Ribadendo quanto già osservato sull’argomento in altre circostanze, la prescrizione di cui all’art. 22, comma 3, del D.P.R. 600/73 – per la quale tutta la documentazione di supporto alle scritture contabili (fatture, note, ricevute, estratti conto bancari, ecc.) deve essere conservata fino a quando non siano definiti gli accertamenti relativi al periodo d’imposta considerato (e questo, s’intende, anche oltre il termine decennale stabilito dall’art. 2220 del cod. civ.) – costituisce una regola generale e perciò si applica anche alle fatture di acquisto dei beni strumentali.
Bisogna tuttavia anche considerare che i beni appartenenti a questa particolare categoria – il cui utilizzo, come noto, non si esaurisce nel periodo d’imposta in cui vengono acquistati, ma si estende a tutti gli anni di “vita utile” e anche oltre il periodo di ammortamento fiscale – possono restare in uso alla farmacia e generare quindi, pur se completamente ammortizzati, spese di impiego, manutenzione, ecc. in ciascuno degli anni di loro effettivo utilizzo.
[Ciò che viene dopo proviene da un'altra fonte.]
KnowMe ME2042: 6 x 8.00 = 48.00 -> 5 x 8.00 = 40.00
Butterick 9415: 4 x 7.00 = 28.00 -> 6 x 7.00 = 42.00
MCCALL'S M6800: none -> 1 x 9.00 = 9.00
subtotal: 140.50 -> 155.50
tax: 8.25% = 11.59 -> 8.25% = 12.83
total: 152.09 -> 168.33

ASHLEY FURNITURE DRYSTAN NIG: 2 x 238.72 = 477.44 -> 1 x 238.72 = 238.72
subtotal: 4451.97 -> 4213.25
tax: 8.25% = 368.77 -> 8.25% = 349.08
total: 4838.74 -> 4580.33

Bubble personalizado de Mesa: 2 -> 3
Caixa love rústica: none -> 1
Si pone dunque l’esigenza di documentare, ai fini di eventuali controlli, l’inerenza di queste ultime spese all’attività esercitata, perché riferibili a beni effettivamente acquistati per essere effettivamente destinati in ambito aziendale.
Di qui, ci sembra, la necessità di conservare le fatture di acquisto relative a questi beni praticamente fino a quando non si sia definito l’accertamento relativo all’anno di dismissione e quindi anche oltre l’anno in cui si è esaurito il suo processo di ammortamento fiscale laddove, come accennato, rimanga in uso; in altri termini, dunque, fino a quando – ed è questa la conclusione pratica che qui può interessare – non si sia definito l’accertamento relativo all’anno in cui il bene viene ad ogni effetto estromesso dall’attività di farmacia.